The format isn’t locked to VS Code. There’s a devcontainer CLI that can build and run the same config headless, which means your CI can use the exact environment your developers do:

$ npm install -g @devcontainers/cli
$ devcontainer up --workspace-folder .
$ devcontainer exec --workspace-folder . npm test
[+] Building 18.4s ...
> [email protected] test
> jest --runInBand
Tests:       42 passed, 42 total

This is the bit that converted me from “nice editor feature” to “actually load-bearing infrastructure.” When the dev environment and the CI environment are the same container, a green CI run means something. The class of failure where tests pass locally and explode in CI because of a toolchain mismatch simply disappears.

4 Where it bites

It isn’t free.
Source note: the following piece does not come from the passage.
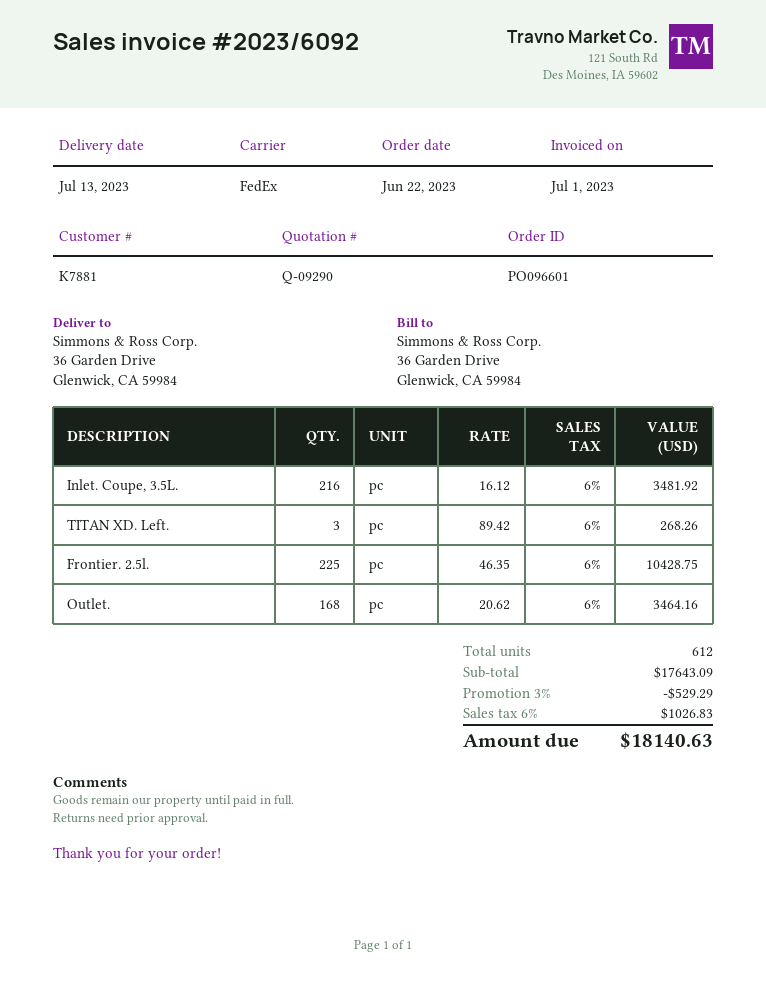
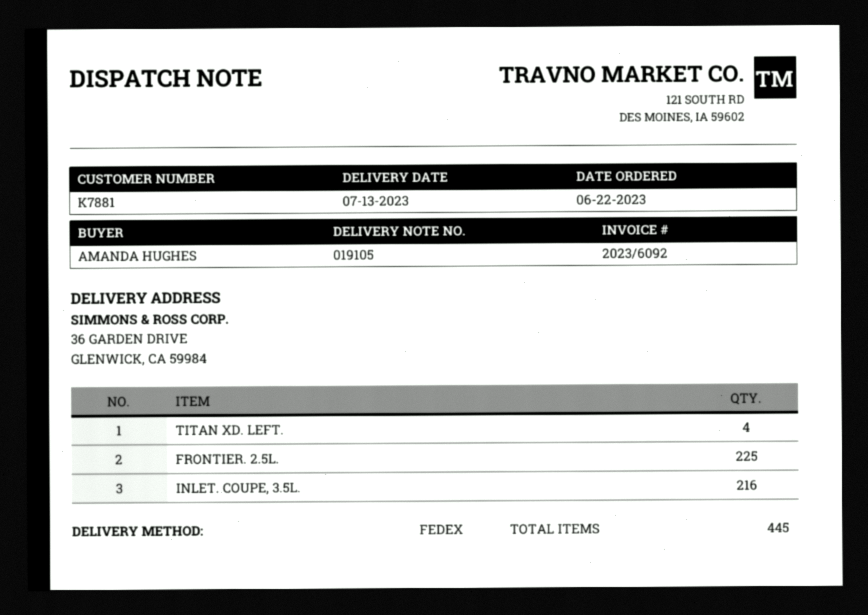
TITAN XD. Left.: 3 -> 4
Outlet.: 168 -> none
total quantity: 612 -> 445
The first build can be slow, and a cold pull of a fat image on a bad connection is genuinely annoying. Docker-in-Docker works but adds a layer of weirdness if your project itself orchestrates containers. GUI apps and hardware access (USB devices, that sort of thing) are possible but fiddly and platform-dependent. And you are, inescapably, now running Docker — if your team is hostile to containers, this is a hard sell rather than a convenience.

There’s also a subtle lock-in worry: the richest experience is in VS Code and its proprietary remote server. The open spec and CLI mean you aren’t trapped, but the smoothest path is firmly Microsoft’s.

5 Verdict

If your project has any non-trivial system dependencies, more than one contributor, or onboarding pain, devcontainers are worth the setup cost — and the cost is genuinely small once you’ve written your first one. The payoff is that “clone and go” stops being a lie. They’re least useful for solo work on a single tidy language with no native deps, where a .nvmrc and a virtualenv already do the job. For teams, for open source projects that want frictionless contributions, and for anyone who self-hosts a fleet of services and wants matching dev and CI environments, I reach for them without hesitation. Just keep your dependency caches on named volumes and don’t be surprised by the first build.